» **Your goal**:
Where in the records does the word "Sourcery" occur? Copy each line in which it does.

» **Exercise data**:
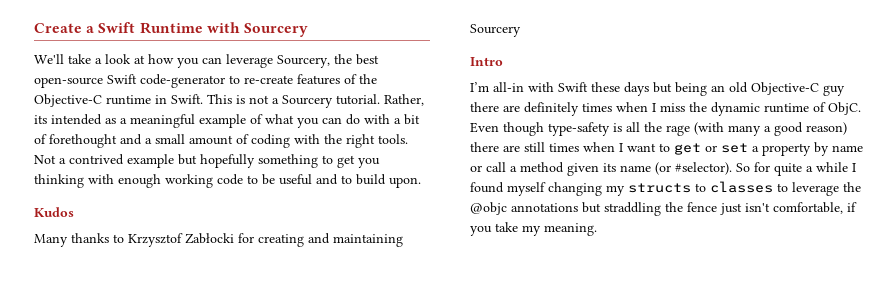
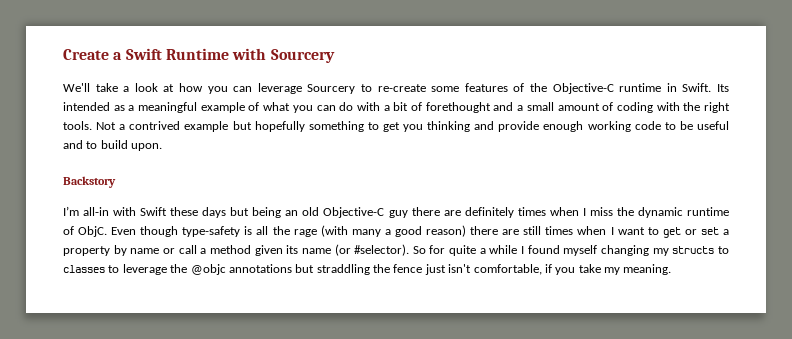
[277,54,379,68] [34,74,225,88] Sourcery, the best open-source Swift code-generator -> [307,84,356,94] Sourcery
(293, 79) none -> [431,86,460,92] some
[207,94,424,108] [34,115,47,124] This is not a Sourcery tutorial. Rather, its -> [717,84,730,92] Its
[88,174,114,184] with -> [474,121,540,132] and provide
[34,207,74,217] [34,233,403,247] [470,24,521,37] [470,57,503,66] Kudos // Many thanks to Krzysztof Zabłocki for creating and maintaining Sourcery // Intro -> [63,176,116,188] Backstory

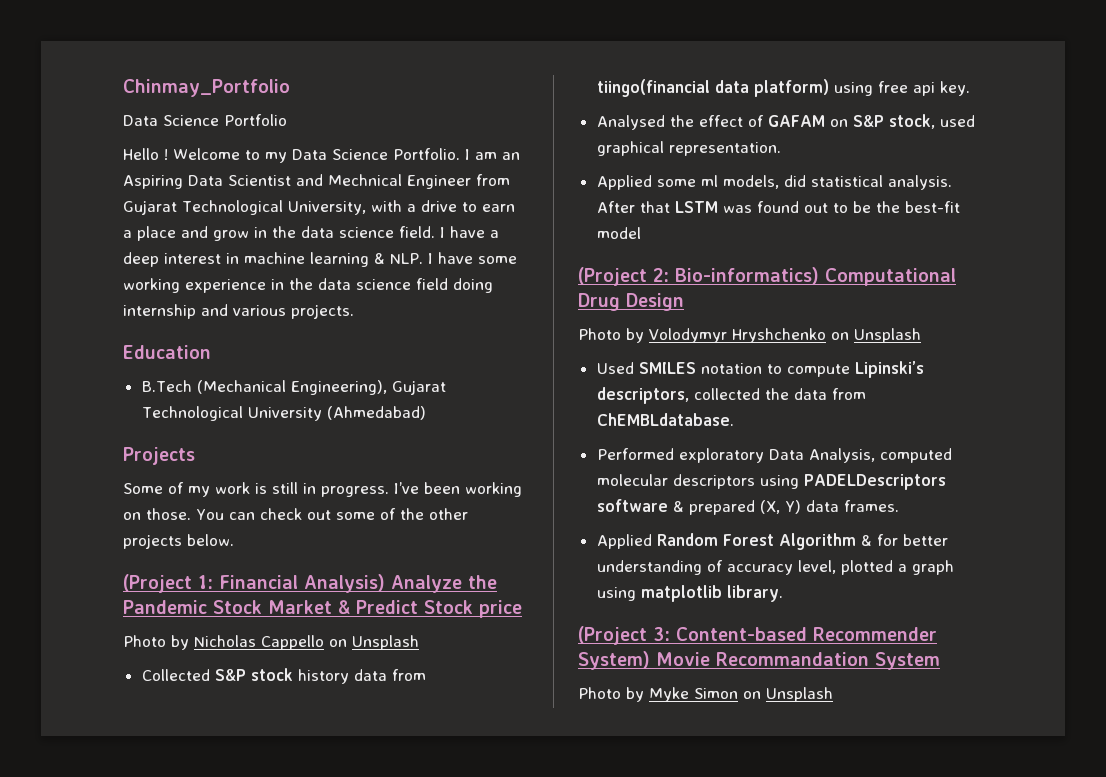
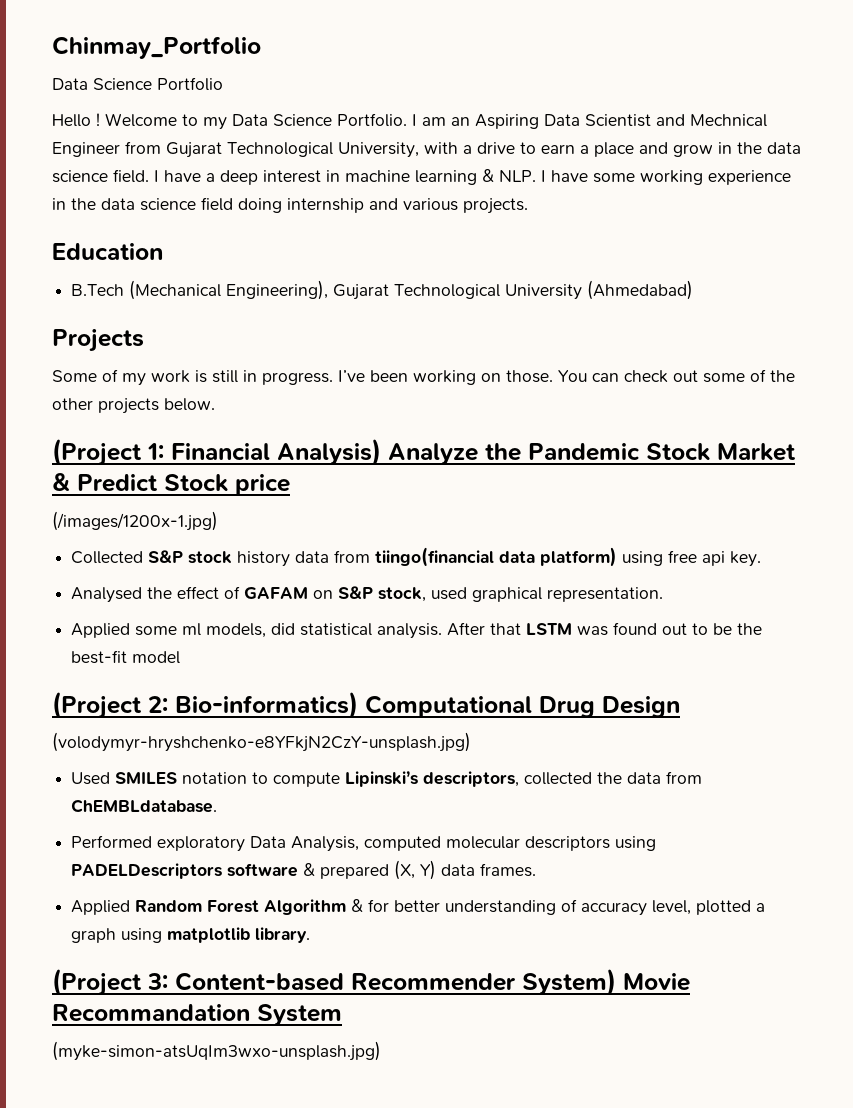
[123,635,419,650] Photo by Nicholas Cappello on Unsplash -> [52,511,218,531] (/images/1200x-1.jpg)
[578,328,921,343] Photo by Volodymyr Hryshchenko on Unsplash -> [52,732,471,752] (volodymyr-hryshchenko-e8YFkjN2CzY-unsplash.jpg)
[578,687,833,702] Photo by Myke Simon on Unsplash -> [52,1041,381,1061] (myke-simon-atsUqIm3wxo-unsplash.jpg)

» **Solution for this task**:
[277,54,379,68] [34,74,225,88] Sourcery, the best open-source Swift code-generator -> [307,84,356,94] Sourcery
[207,94,424,108] [34,115,47,124] This is not a Sourcery tutorial. Rather, its -> [717,84,730,92] Its
[34,207,74,217] [34,233,403,247] [470,24,521,37] [470,57,503,66] Kudos // Many thanks to Krzysztof Zabłocki for creating and maintaining Sourcery // Intro -> [63,176,116,188] Backstory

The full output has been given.